- **Exercise brief**: Leaving every image behind, reproduce the records word for word.

- **Material for this task**:
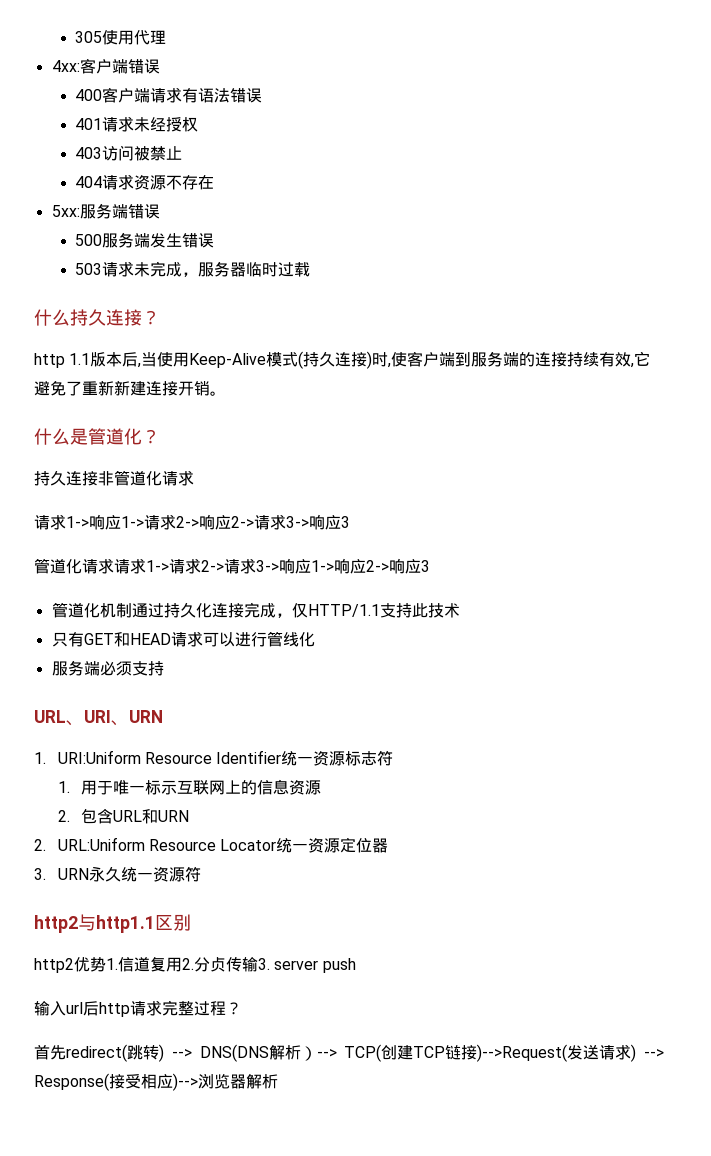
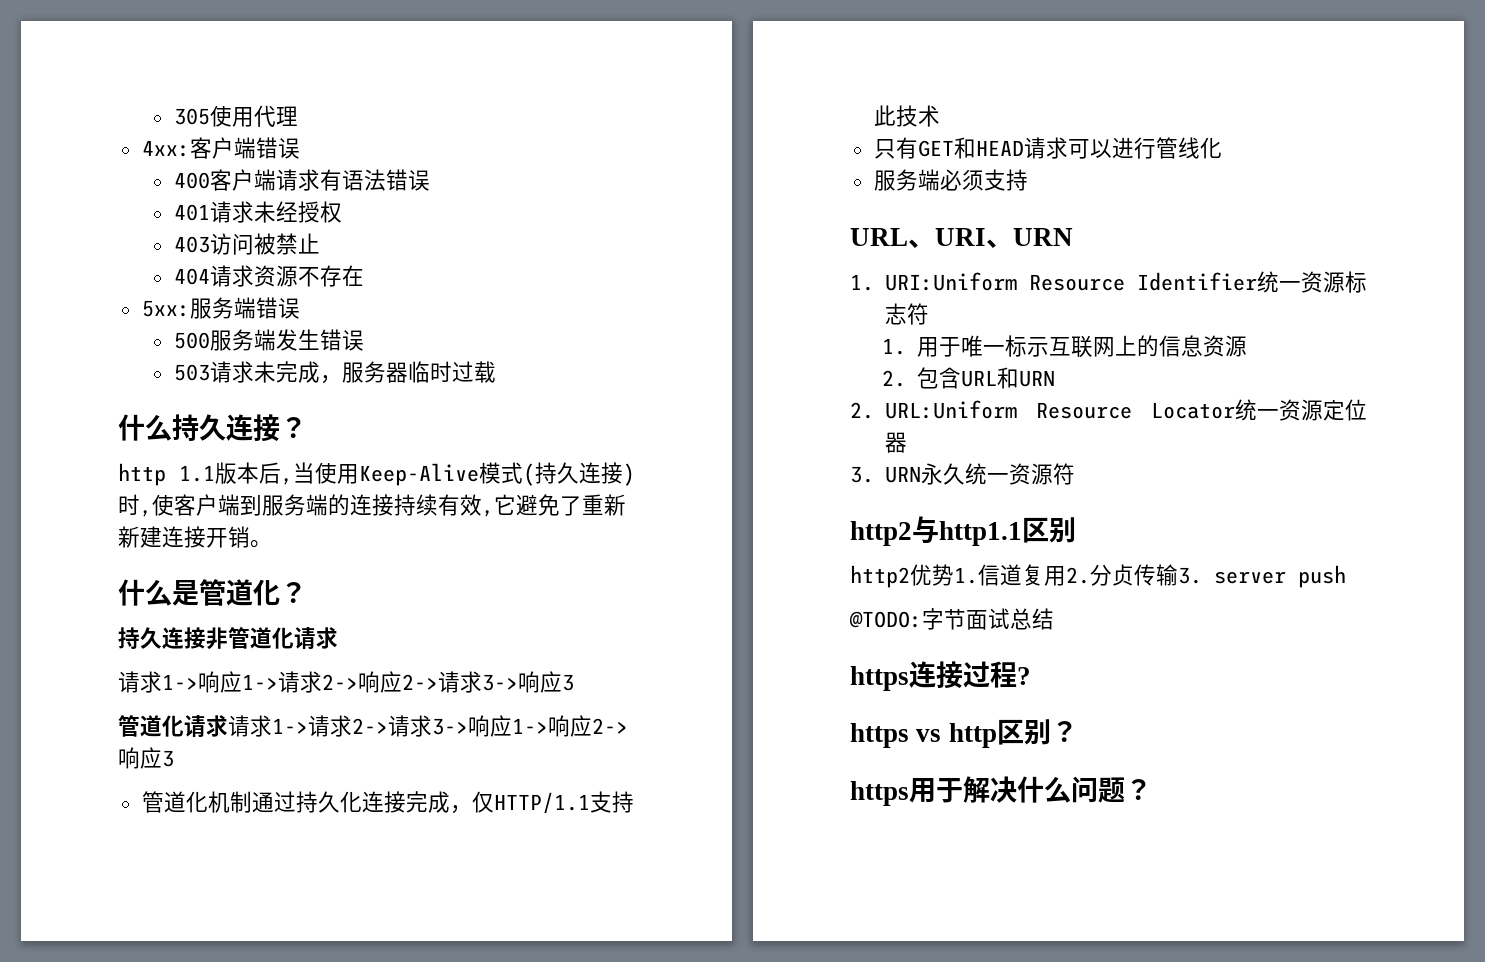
- 输入url后http请求完整过程？
- 首先redirect(跳转) --> DNS(DNS解析）--> TCP(创建TCP链接)-->Request(发送请求) --> Response(接受相应)-->浏览器解析
+ @TODO:字节面试总结
+ https连接过程?
+ https vs http区别？
+ https用于解决什么问题？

- **Response box**:
- 输入url后http请求完整过程？
- 首先redirect(跳转) --> DNS(DNS解析）--> TCP(创建TCP链接)-->Request(发送请求) --> Response(接受相应)-->浏览器解析
+ @TODO:字节面试总结
+ https连接过程?
+ https vs http区别？
+ https用于解决什么问题？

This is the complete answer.